- [What you will do]
Write out the data below exactly as given, without any of its pictures.

[[ Input data, beginning ]]

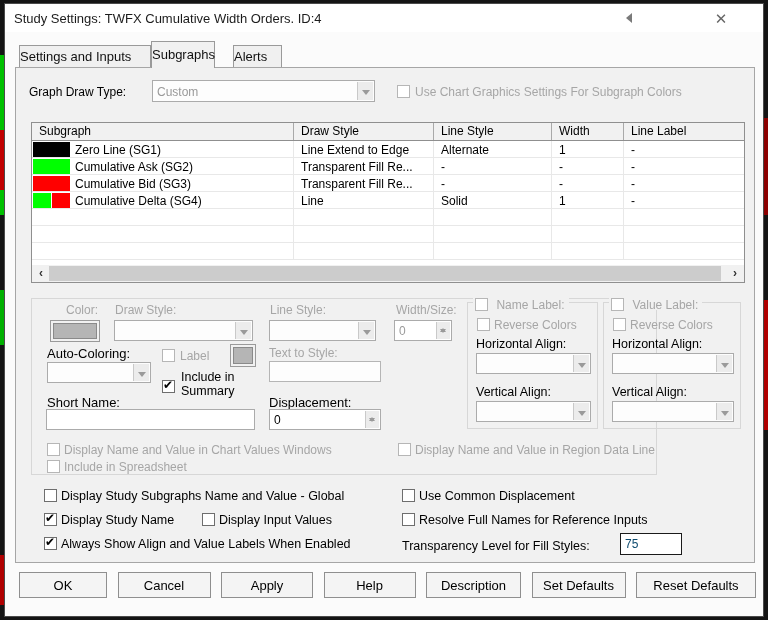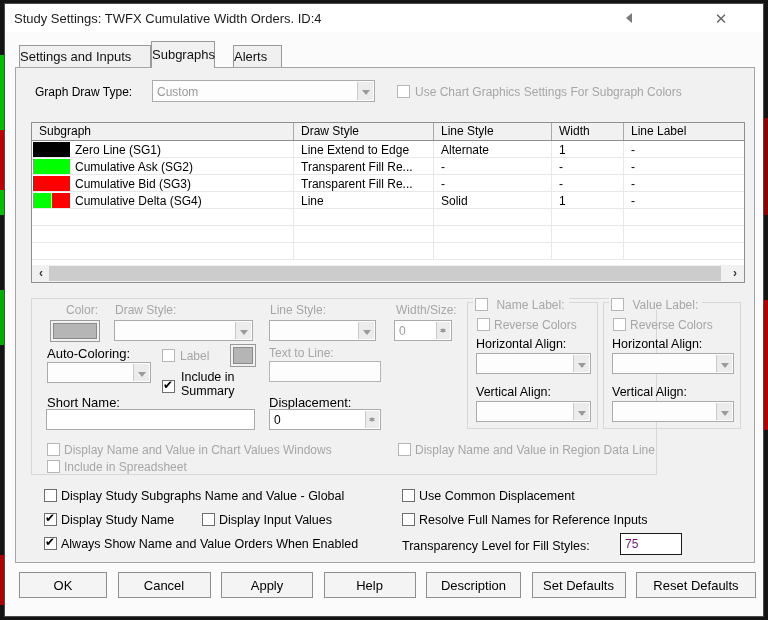--- a/index.html
+++ b/index.html
@@ -117,7 +117,7 @@
 
   <div class="page">
 
-    <span class="lbl" style="left:19px;top:17px;">Graph Draw Type:</span>
+    <span class="lbl" style="left:13px;top:17px;">Graph Draw Type:</span>
     <div class="combo" style="left:136px;top:12px;width:223px;height:22px;">
       <span class="cval" style="top:4px;text-align:right;">Custom</span>
       <span class="cbtn"></span>

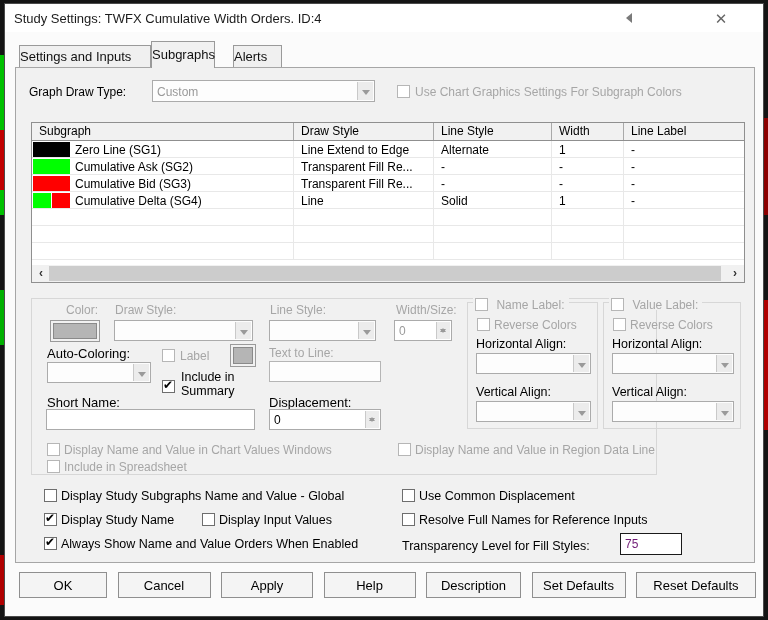--- a/index.html
+++ b/index.html
@@ -249,7 +249,7 @@
       <span class="cb checked" style="left:130px;top:81px;"></span>
       <span class="lbl" style="left:149px;top:71px;width:76px;white-space:normal;line-height:14px;font-size:12.5px;">Include in Summary</span>
 
-      <span class="lbl dis" style="left:237px;top:47px;">Text to Line:</span>
+      <span class="lbl dis" style="left:237px;top:47px;">Text to Style:</span>
       <input class="tinput" style="left: 237px; top: 62px; width: 112px; background: rgb(253, 253, 253); border-color: rgb(181, 181, 181);" value="">
 
       <span class="lbl" style="left:15px;top:96px;font-size:13px;">Short Name:</span>

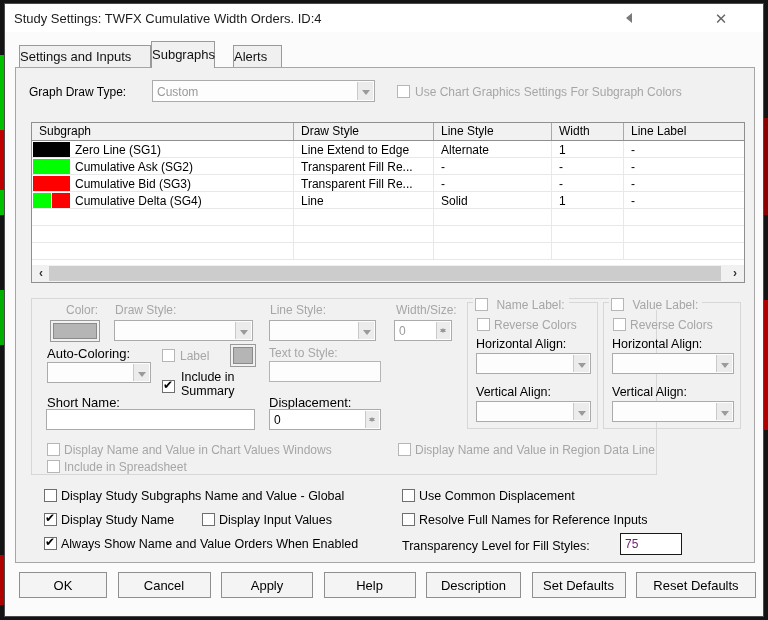--- a/index.html
+++ b/index.html
@@ -316,7 +316,7 @@
     <span class="lbl" style="left:403px;top:445px;font-size:12.5px;">Resolve Full Names for Reference Inputs</span>
 
     <span class="cb checked" style="left:28px;top:469px;"></span>
-    <span class="lbl" style="left:45px;top:469px;font-size:12.5px;">Always Show Name and Value Orders When Enabled</span>
+    <span class="lbl" style="left:45px;top:469px;font-size:12.5px;">Always Show Align and Value Labels When Enabled</span>
     <span class="lbl" style="left:386px;top:471px;font-size:12.5px;">Transparency Level for Fill Styles:</span>
     <input class="tinput" style="left: 604px; top: 465px; width: 62px; height: 22px; border: 1px solid rgb(26, 26, 26);" value="75">
   </div>

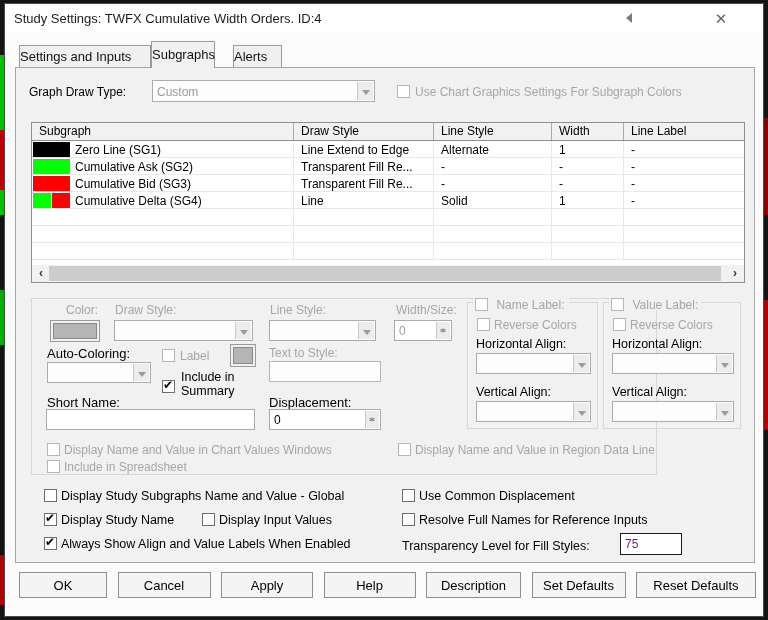--- a/index.html
+++ b/index.html
@@ -51,7 +51,7 @@
               border:3px solid transparent; border-top:4px solid #9a9a9a; }
 
   .tinput { position:absolute; background:#fff; border:1px solid #ababab; height:21px;
-            font-family:"Liberation Sans", sans-serif; font-size:12px; padding:0 4px; color:#701a75; }
+            font-family:"Liberation Sans", sans-serif; font-size:12px; padding:0 4px; color:#0c4a6e; }
 
   
   .cb { position:absolute; width:13px; height:13px; background:#fff; border:1px solid #6e6e6e; }

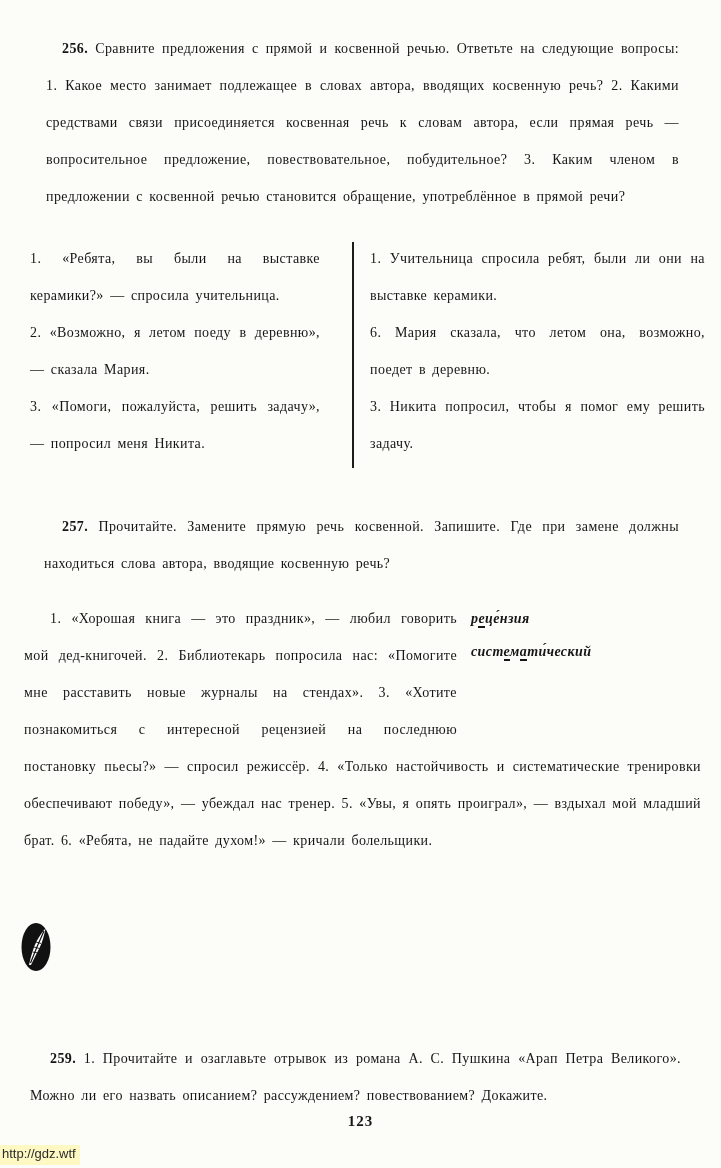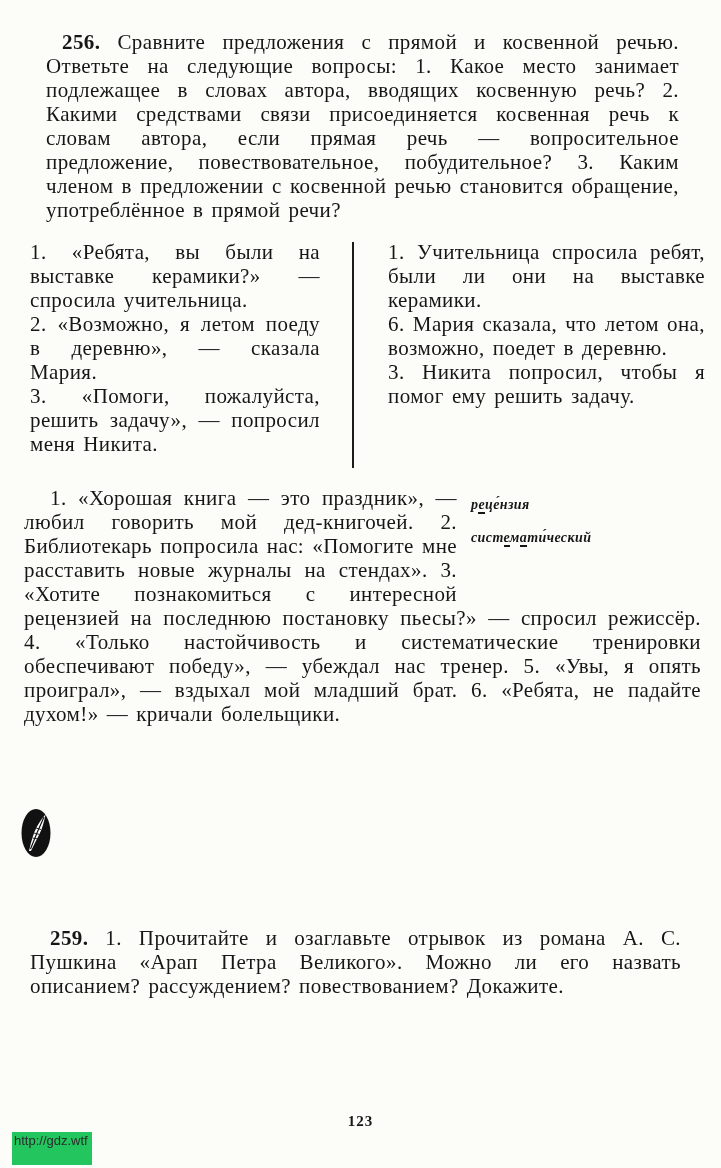--- a/index.html
+++ b/index.html
@@ -19,8 +19,8 @@
   }
   p{margin:0;}
   .para{
-    font-size:21px;
-    line-height:24px;
+    font-size:14px;
+    line-height:37px;
     text-align:justify;
     letter-spacing:0.4px;
     word-spacing:2.5px;

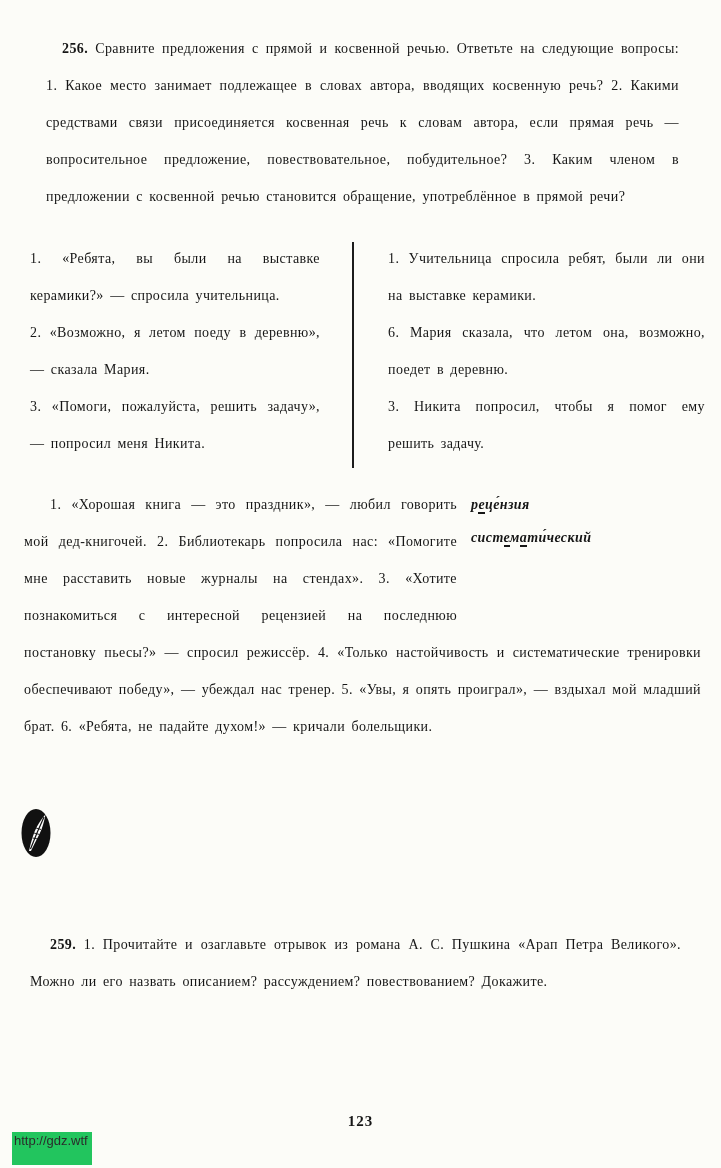--- a/index.html
+++ b/index.html
@@ -36,7 +36,7 @@
     min-height:238px;
   }
   .col-left{width:322px;box-sizing:border-box;padding-right:32px;}
-  .col-right{flex:1;box-sizing:border-box;padding-left:34px;}
+  .col-right{flex:1;box-sizing:border-box;margin-left:16px;}
   .vdivider{width:2px;background:#1c1c1c;margin-top:2px;margin-bottom:10px;}
   .s257i{margin:30px 42px 0 44px;min-height:84px;}
   .s257i .para{text-indent:18px;}

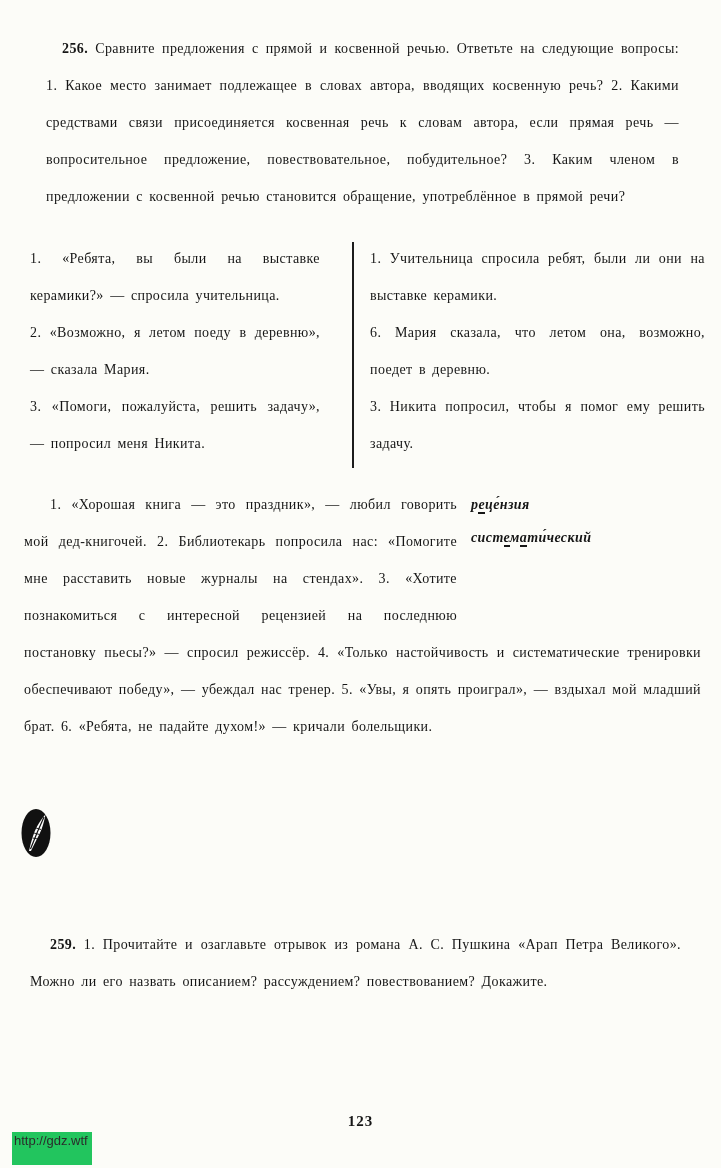--- a/index.html
+++ b/index.html
@@ -106,6 +106,9 @@
     </div>
   </section>
 
+  <section class="s257i">
+    <p class="para"><b class="exnum">257.</b> <span>Прочитайте. Замените прямую речь косвенной. Запишите. Где при замене должны находиться слова автора, вводящие косвенную речь?</span></p>
+  </section>
 
   <section class="s257b">
     <aside class="vocab">

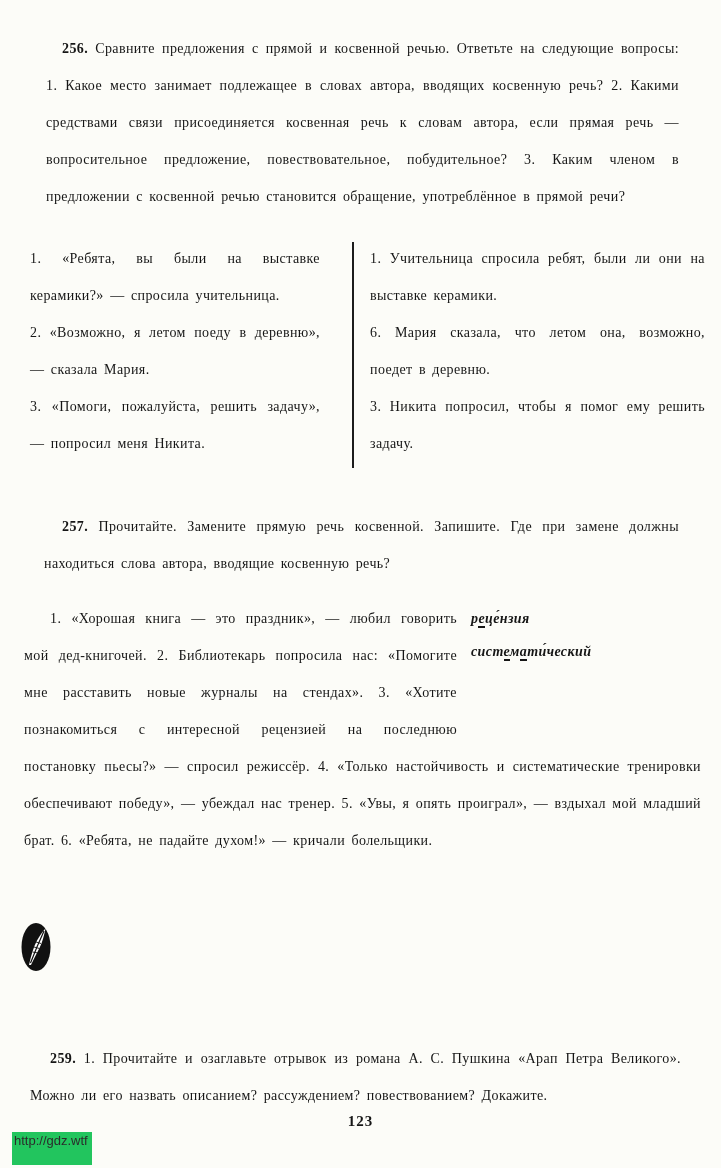--- a/index.html
+++ b/index.html
@@ -74,13 +74,13 @@
   }
   .watermark{
     position:absolute;
-    left:12px;bottom:3px;
-    background:#22c55e;
+    left:0;bottom:3px;
+    background:#fef9c3;
     color:#2b2b2b;
     font-family:"Liberation Sans","DejaVu Sans",sans-serif;
     font-size:13px;
     line-height:17px;
-    padding:0 4px 16px 2px;
+    padding:0 4px 3px 2px;
   }
 </style>
 </head>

[[ Input data, end ]]

- [Reply]
--- a/index.html
+++ b/index.html
@@ -117,7 +117,7 @@
 
   <div class="page">
 
-    <span class="lbl" style="left:19px;top:17px;">Graph Draw Type:</span>
+    <span class="lbl" style="left:13px;top:17px;">Graph Draw Type:</span>
     <div class="combo" style="left:136px;top:12px;width:223px;height:22px;">
       <span class="cval" style="top:4px;text-align:right;">Custom</span>
       <span class="cbtn"></span>

--- a/index.html
+++ b/index.html
@@ -249,7 +249,7 @@
       <span class="cb checked" style="left:130px;top:81px;"></span>
       <span class="lbl" style="left:149px;top:71px;width:76px;white-space:normal;line-height:14px;font-size:12.5px;">Include in Summary</span>
 
-      <span class="lbl dis" style="left:237px;top:47px;">Text to Line:</span>
+      <span class="lbl dis" style="left:237px;top:47px;">Text to Style:</span>
       <input class="tinput" style="left: 237px; top: 62px; width: 112px; background: rgb(253, 253, 253); border-color: rgb(181, 181, 181);" value="">
 
       <span class="lbl" style="left:15px;top:96px;font-size:13px;">Short Name:</span>

--- a/index.html
+++ b/index.html
@@ -316,7 +316,7 @@
     <span class="lbl" style="left:403px;top:445px;font-size:12.5px;">Resolve Full Names for Reference Inputs</span>
 
     <span class="cb checked" style="left:28px;top:469px;"></span>
-    <span class="lbl" style="left:45px;top:469px;font-size:12.5px;">Always Show Name and Value Orders When Enabled</span>
+    <span class="lbl" style="left:45px;top:469px;font-size:12.5px;">Always Show Align and Value Labels When Enabled</span>
     <span class="lbl" style="left:386px;top:471px;font-size:12.5px;">Transparency Level for Fill Styles:</span>
     <input class="tinput" style="left: 604px; top: 465px; width: 62px; height: 22px; border: 1px solid rgb(26, 26, 26);" value="75">
   </div>

--- a/index.html
+++ b/index.html
@@ -51,7 +51,7 @@
               border:3px solid transparent; border-top:4px solid #9a9a9a; }
 
   .tinput { position:absolute; background:#fff; border:1px solid #ababab; height:21px;
-            font-family:"Liberation Sans", sans-serif; font-size:12px; padding:0 4px; color:#701a75; }
+            font-family:"Liberation Sans", sans-serif; font-size:12px; padding:0 4px; color:#0c4a6e; }
 
   
   .cb { position:absolute; width:13px; height:13px; background:#fff; border:1px solid #6e6e6e; }

--- a/index.html
+++ b/index.html
@@ -19,8 +19,8 @@
   }
   p{margin:0;}
   .para{
-    font-size:21px;
-    line-height:24px;
+    font-size:14px;
+    line-height:37px;
     text-align:justify;
     letter-spacing:0.4px;
     word-spacing:2.5px;

--- a/index.html
+++ b/index.html
@@ -36,7 +36,7 @@
     min-height:238px;
   }
   .col-left{width:322px;box-sizing:border-box;padding-right:32px;}
-  .col-right{flex:1;box-sizing:border-box;padding-left:34px;}
+  .col-right{flex:1;box-sizing:border-box;margin-left:16px;}
   .vdivider{width:2px;background:#1c1c1c;margin-top:2px;margin-bottom:10px;}
   .s257i{margin:30px 42px 0 44px;min-height:84px;}
   .s257i .para{text-indent:18px;}

--- a/index.html
+++ b/index.html
@@ -106,6 +106,9 @@
     </div>
   </section>
 
+  <section class="s257i">
+    <p class="para"><b class="exnum">257.</b> <span>Прочитайте. Замените прямую речь косвенной. Запишите. Где при замене должны находиться слова автора, вводящие косвенную речь?</span></p>
+  </section>
 
   <section class="s257b">
     <aside class="vocab">

--- a/index.html
+++ b/index.html
@@ -74,13 +74,13 @@
   }
   .watermark{
     position:absolute;
-    left:12px;bottom:3px;
-    background:#22c55e;
+    left:0;bottom:3px;
+    background:#fef9c3;
     color:#2b2b2b;
     font-family:"Liberation Sans","DejaVu Sans",sans-serif;
     font-size:13px;
     line-height:17px;
-    padding:0 4px 16px 2px;
+    padding:0 4px 3px 2px;
   }
 </style>
 </head>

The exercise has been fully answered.